INSTRUCTIONS TO FOLLOW ▸
For each line in the data below that has the word "Replacement", copy that line.

________________

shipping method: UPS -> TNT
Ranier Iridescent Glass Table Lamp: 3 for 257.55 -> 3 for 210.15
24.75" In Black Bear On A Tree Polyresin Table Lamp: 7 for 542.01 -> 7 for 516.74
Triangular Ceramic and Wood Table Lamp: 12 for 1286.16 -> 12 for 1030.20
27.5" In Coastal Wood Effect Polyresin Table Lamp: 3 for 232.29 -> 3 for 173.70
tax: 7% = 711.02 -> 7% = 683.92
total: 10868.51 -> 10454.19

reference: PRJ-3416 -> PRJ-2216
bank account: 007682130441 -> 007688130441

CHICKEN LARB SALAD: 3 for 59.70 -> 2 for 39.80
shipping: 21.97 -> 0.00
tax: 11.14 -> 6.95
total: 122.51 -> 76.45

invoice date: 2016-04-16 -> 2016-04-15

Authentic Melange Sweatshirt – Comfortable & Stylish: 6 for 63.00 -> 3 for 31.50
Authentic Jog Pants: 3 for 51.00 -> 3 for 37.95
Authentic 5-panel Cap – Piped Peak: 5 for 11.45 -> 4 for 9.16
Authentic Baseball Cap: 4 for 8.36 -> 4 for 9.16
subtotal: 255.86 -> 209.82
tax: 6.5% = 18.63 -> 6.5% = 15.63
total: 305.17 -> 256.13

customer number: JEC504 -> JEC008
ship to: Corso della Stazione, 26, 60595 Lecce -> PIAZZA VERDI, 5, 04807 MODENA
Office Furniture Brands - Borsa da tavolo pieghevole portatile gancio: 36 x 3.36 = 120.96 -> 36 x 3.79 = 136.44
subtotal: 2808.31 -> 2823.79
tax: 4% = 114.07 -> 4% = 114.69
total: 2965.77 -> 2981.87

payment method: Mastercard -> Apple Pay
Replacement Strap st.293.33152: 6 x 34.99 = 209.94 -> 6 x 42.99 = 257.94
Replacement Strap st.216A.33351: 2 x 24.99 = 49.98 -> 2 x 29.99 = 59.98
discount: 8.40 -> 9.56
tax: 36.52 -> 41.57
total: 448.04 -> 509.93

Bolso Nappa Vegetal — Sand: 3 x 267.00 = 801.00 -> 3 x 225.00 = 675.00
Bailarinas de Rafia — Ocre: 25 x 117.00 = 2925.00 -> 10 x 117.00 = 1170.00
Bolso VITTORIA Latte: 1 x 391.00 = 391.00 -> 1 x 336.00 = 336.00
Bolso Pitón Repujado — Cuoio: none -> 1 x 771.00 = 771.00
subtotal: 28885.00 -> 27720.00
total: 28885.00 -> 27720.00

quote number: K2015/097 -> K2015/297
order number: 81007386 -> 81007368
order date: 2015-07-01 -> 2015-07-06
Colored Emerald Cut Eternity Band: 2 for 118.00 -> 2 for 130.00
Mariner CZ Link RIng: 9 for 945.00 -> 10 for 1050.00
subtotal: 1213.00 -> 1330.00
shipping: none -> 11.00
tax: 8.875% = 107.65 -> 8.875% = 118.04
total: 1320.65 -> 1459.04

________________

RESULT FOR THIS EXERCISE ▸
Replacement Strap st.293.33152: 6 x 34.99 = 209.94 -> 6 x 42.99 = 257.94
Replacement Strap st.216A.33351: 2 x 24.99 = 49.98 -> 2 x 29.99 = 59.98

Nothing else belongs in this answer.